Profesor de Derecho en la Universidad de Notre Dame en EEUU. Antes de conocer el movimiento la vida cotidiana parecía separada de la fe: «Lo que más novedoso me resultó fue el modo en que don Giussani enseña a ver la vida diaria como vocación»
Durante muchos años, antes de implicarme en el movimiento, había estudiado y practicado el Derecho y daba clase en la universidad. Mi matrimonio iba muy bien y tenía una familia feliz; me rodeaban los amigos y vivía la vida de la Iglesia mediante el estudio, la oración y el servicio. Sin embargo, una separación entre estos distintos aspectos de la realidad dejaba abierto en mí el deseo de algo distinto, de una vida que conciliara intensamente todas estas cosas, para que no fueran ámbitos de mi vida separados entre ellos. En particular, la vida de fe me parecía algo “distinto”, separado de mi trabajo concreto, de mi familia y de mi humanidad. Cuando conocí CL (o, más precisamente, cuando volví a encontrarlo, porque la semilla había sido plantada hace muchos años, siendo yo estudiante, pero tardó casi 15 años en florecer), lo que más novedoso me resultó fue el modo en que don Giussani enseña a ver la vida como vocación; me ha enseñado a no buscar una llamada fuera de la realidad concreta de mi vida diaria, y a ver la vida misma, en su totalidad, como una vocación.
Hasta el detalle
Al ir percibiendo así la vida, en lugar de concebir el elemento religioso como algo impuesto desde lo alto o añadido al resto, la presencia de Cristo empezó a coincidir con todo: trabajo, familia, amigos, hasta los detalles más pequeños. Mi atracción por el carisma de CL me ha ofrecido el don de una vida que ha reencontrado su unidad, una conciencia mayor y una pasión por el gusto y la sustancia de la realidad que se me da en cada instante, además de una razón para entregarme a todo en cuerpo y alma.
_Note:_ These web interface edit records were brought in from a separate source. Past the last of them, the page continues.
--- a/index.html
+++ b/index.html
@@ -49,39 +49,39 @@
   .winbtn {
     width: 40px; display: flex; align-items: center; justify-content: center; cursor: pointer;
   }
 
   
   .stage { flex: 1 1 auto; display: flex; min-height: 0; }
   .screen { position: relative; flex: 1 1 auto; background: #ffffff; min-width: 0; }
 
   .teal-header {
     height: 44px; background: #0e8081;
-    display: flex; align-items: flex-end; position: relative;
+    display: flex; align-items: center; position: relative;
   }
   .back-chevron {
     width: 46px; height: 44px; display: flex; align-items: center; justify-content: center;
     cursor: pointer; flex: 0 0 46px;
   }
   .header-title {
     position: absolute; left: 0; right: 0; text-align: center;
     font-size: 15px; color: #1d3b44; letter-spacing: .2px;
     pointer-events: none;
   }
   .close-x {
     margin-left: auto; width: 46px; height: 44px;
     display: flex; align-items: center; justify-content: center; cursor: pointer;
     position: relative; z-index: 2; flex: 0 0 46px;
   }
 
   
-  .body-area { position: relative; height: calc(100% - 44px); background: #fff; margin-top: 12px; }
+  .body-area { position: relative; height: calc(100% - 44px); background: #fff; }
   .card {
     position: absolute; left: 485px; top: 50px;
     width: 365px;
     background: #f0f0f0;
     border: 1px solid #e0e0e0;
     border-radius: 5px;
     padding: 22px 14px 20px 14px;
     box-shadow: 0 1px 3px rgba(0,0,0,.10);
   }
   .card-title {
Entre los múltiples frutos de esta vitalidad, se encuentra una comprensión nueva y más honda del significado de mi trabajo. Empiezo a entender lo que se dice en las antiguas Instituciones de Justiniano: «No es muy útil conocer la Ley, si nada sabemos de las personas para las que las leyes están hechas». Comprometerse con la persona humana –no en abstracto, sino como con alguien presente, con una carne cuya dignidad se apoya en el nivel más profundo, el de las exigencias de felicidad, libertad y eternidad, con la que somos creados–, es el objeto de la ley y de mi estudio, de mi escribir y enseñar. Descubrir mi humanidad me devuelve la energía para abordar los problemas en el campo de los derechos humanos fundamentales o de la salvaguarda de la libertad de las distintas culturas en la comunidad internacional. En clase comprendo mejor que mi enseñanza no consiste simplemente en trasmitir una técnica, sino en compartir la vida de mis estudiantes y alentar en ellos el deseo de eternidad.
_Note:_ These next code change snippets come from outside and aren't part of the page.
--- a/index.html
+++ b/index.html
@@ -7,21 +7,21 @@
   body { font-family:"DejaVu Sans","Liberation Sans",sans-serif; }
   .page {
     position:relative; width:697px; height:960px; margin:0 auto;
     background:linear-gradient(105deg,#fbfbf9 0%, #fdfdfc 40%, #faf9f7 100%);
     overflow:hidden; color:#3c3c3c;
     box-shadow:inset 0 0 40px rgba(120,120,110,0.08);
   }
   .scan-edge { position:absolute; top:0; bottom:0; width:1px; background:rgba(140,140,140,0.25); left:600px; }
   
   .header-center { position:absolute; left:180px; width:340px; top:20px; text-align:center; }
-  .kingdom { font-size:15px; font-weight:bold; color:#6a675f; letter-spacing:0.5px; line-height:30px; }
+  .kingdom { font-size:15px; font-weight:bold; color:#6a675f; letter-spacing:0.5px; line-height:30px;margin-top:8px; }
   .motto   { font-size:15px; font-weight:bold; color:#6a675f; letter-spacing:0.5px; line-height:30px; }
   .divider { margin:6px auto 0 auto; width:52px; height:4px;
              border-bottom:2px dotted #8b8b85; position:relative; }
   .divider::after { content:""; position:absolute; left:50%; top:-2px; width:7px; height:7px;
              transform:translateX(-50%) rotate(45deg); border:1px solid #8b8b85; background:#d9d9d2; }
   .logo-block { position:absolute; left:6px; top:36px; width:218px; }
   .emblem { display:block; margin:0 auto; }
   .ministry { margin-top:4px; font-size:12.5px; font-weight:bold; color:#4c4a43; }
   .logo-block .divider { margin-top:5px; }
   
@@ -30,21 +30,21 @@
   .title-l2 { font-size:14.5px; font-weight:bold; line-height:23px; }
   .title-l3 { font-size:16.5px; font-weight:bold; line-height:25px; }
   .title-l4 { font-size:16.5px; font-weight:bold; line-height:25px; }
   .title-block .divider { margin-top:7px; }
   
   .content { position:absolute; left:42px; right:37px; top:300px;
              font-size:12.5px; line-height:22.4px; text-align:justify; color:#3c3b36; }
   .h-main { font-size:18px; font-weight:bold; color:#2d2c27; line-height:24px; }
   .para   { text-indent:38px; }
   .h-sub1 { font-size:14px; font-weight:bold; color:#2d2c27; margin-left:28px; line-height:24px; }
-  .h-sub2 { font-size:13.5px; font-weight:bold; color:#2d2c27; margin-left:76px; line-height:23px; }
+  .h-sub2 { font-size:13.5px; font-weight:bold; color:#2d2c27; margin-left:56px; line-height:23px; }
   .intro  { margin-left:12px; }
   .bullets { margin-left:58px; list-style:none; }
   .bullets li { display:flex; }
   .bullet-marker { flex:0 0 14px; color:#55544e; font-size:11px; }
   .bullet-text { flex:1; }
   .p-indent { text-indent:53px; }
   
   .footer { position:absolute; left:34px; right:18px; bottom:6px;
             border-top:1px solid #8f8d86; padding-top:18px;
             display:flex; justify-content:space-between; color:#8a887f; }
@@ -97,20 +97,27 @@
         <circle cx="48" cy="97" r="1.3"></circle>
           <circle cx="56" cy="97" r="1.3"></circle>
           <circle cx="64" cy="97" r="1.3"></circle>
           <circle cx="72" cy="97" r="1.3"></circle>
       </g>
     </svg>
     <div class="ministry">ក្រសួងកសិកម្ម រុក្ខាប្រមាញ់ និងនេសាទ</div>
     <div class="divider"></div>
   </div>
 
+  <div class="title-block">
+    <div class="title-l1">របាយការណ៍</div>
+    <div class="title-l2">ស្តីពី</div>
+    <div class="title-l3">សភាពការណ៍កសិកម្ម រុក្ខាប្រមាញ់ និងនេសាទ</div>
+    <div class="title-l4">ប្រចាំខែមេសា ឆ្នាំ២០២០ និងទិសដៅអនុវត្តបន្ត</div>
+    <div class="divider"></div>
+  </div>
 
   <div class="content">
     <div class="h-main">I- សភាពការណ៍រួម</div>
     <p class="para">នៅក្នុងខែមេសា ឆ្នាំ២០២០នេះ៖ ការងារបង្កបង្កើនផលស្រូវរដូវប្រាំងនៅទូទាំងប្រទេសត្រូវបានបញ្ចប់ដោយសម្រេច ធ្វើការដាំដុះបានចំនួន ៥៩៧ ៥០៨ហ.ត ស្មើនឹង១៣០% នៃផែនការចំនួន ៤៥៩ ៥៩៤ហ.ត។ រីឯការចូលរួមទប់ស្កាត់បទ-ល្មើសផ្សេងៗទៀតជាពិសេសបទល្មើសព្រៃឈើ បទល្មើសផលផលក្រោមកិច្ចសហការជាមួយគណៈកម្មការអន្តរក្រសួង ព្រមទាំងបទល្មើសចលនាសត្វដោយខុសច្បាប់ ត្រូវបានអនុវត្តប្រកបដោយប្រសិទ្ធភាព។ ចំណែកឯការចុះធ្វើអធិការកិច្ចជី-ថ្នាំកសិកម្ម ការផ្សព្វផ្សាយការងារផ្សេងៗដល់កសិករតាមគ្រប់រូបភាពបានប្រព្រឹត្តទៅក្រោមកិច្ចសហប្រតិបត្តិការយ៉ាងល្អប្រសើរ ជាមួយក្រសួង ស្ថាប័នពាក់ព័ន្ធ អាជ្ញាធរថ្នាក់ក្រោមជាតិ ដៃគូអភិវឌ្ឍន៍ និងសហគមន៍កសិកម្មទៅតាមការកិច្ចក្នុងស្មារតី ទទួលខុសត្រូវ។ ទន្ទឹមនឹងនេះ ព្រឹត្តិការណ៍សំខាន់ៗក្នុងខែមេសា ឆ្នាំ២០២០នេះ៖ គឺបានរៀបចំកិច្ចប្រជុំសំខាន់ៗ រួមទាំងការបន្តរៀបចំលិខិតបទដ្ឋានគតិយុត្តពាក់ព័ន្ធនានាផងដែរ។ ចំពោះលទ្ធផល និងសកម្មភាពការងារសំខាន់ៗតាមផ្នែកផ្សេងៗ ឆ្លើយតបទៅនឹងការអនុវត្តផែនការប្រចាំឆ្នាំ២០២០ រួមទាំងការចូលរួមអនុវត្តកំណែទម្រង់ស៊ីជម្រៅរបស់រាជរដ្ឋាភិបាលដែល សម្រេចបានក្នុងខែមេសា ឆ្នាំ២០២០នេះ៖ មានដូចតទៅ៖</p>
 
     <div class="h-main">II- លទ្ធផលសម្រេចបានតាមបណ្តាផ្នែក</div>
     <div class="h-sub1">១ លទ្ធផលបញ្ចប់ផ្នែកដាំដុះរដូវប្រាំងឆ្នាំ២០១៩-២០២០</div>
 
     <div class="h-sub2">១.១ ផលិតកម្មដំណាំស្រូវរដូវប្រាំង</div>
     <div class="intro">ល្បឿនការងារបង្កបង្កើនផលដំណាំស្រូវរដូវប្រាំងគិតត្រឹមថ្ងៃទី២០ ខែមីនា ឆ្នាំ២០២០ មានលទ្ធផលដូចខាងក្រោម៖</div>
Nada menos que el significado
A veces no puedo menos que detenerme y decirles: «Abrid los ojos y los oídos, porque lo que acontece en estos momentos no es nada menos que el misterio, el significado y el destino de vuestra vida. ¡Vuestra vida tiene un valor infinito!».
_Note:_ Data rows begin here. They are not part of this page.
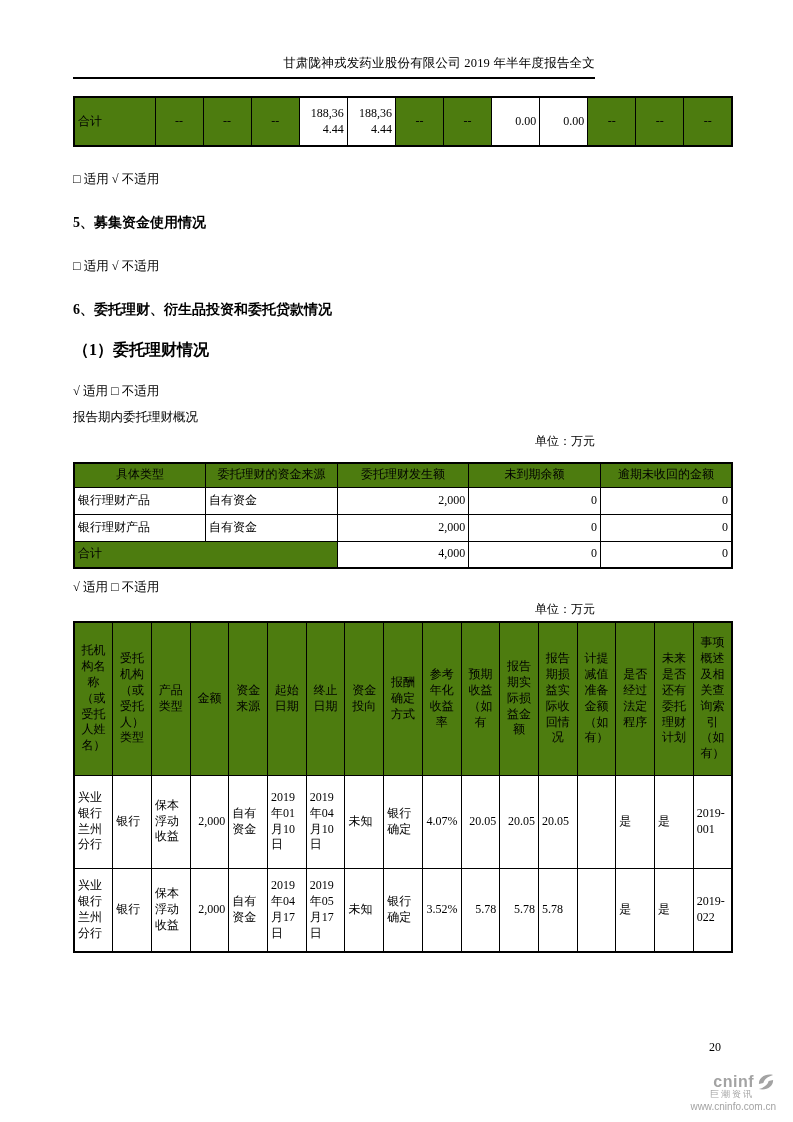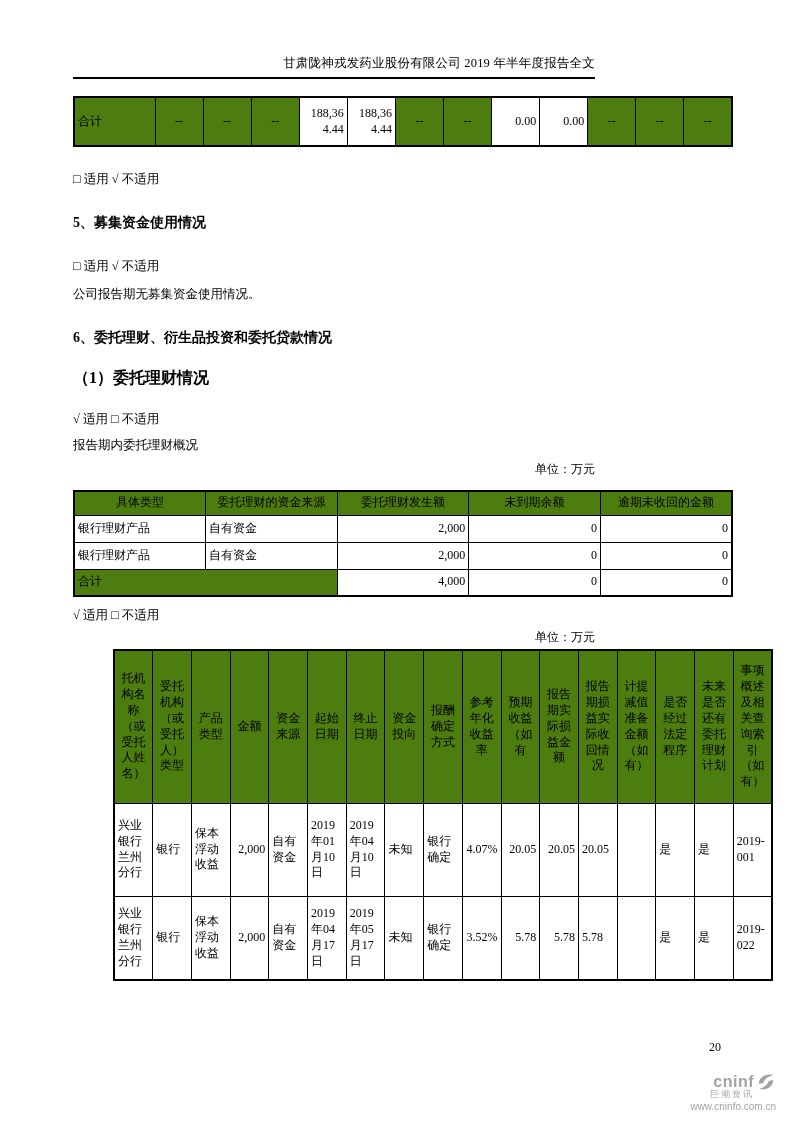--- a/index.html
+++ b/index.html
@@ -41,21 +41,21 @@
   .num { text-align:right; }
 
   .t-top { margin-top:17px; }
   .t-top td { height:49px; }
   .t-top colgroup col:first-child { width:81px; }
 
   .t1 { margin-top:12px; }
   .t1 .hdr th { height:24px; text-align:center; }
   .t1 td { height:27px; }
 
-  .t2 { margin-top:3px;margin-left:40px; }
+  .t2 { margin-top:3px; }
   .t2 .hdr th { height:153px; text-align:center; }
   .t2 .r1 td { height:93px; }
   .t2 .r2 td { height:84px; }
 
   
   .h-num  { font-size:14px; font-weight:bold; margin-top:24px; }
   .h-sub  { font-size:16px; font-weight:bold; margin-top:21px; }
   .chk    { font-size:12.5px; margin-top:24px; }
   .chk.tight { margin-top:10px; }
   .body-p { font-size:12.5px; margin-top:11px; }
@@ -123,21 +123,20 @@
         <td class="g ctr">--</td>
         <td class="g ctr">--</td>
       </tr>
     </tbody>
       </table>
 
     <div class="chk">□ 适用 √ 不适用</div>
 
     <div class="h-num mt26">5、募集资金使用情况</div>
     <div class="chk mt26">□ 适用 √ 不适用</div>
-    <div class="body-p">公司报告期无募集资金使用情况。</div>
 
     <div class="h-num mt26">6、委托理财、衍生品投资和委托贷款情况</div>
     <div class="h-sub">（1）委托理财情况</div>
     <div class="chk" style="margin-top:22px">√ 适用 □ 不适用</div>
     <div class="body-p" style="margin-top:9px">报告期内委托理财概况</div>
     <div class="unit">单位：万元</div>
 
     <table class="t1">
       <tbody>
           <tr class="hdr">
Les miro con una mirada paterna que desea su felicidad, una mirada que nunca hubiera tenido por mis propias fuerzas. Esta capacidad me viene de Otro, del encuentro con Cristo en una compañía cuyos rostros me vuelven a crear cada día. Pero, sobre todo, brota de nuevo todas las veces que regreso a casa y abrazo a mi mujer y a mis hijos: es ahí donde vivo más agudamente la necesidad de misericordia y de ternura; ahí vivo más intensamente el deseo de ser una presencia a su lado; ahí encuentro la fuente viva de esperanza que me hace vivir, a pesar de mis errores y distracciones; ahí veo con más claridad que he cambiado.
He empezado a seguir como un hijo la mirada de don Giussani hacia ese Rostro que no se cansa nunca de indicarnos, para que mi vida cobre una unidad y yo pueda ser padre, marido, profesor, estudioso y amigo, para que pueda ser un hombre.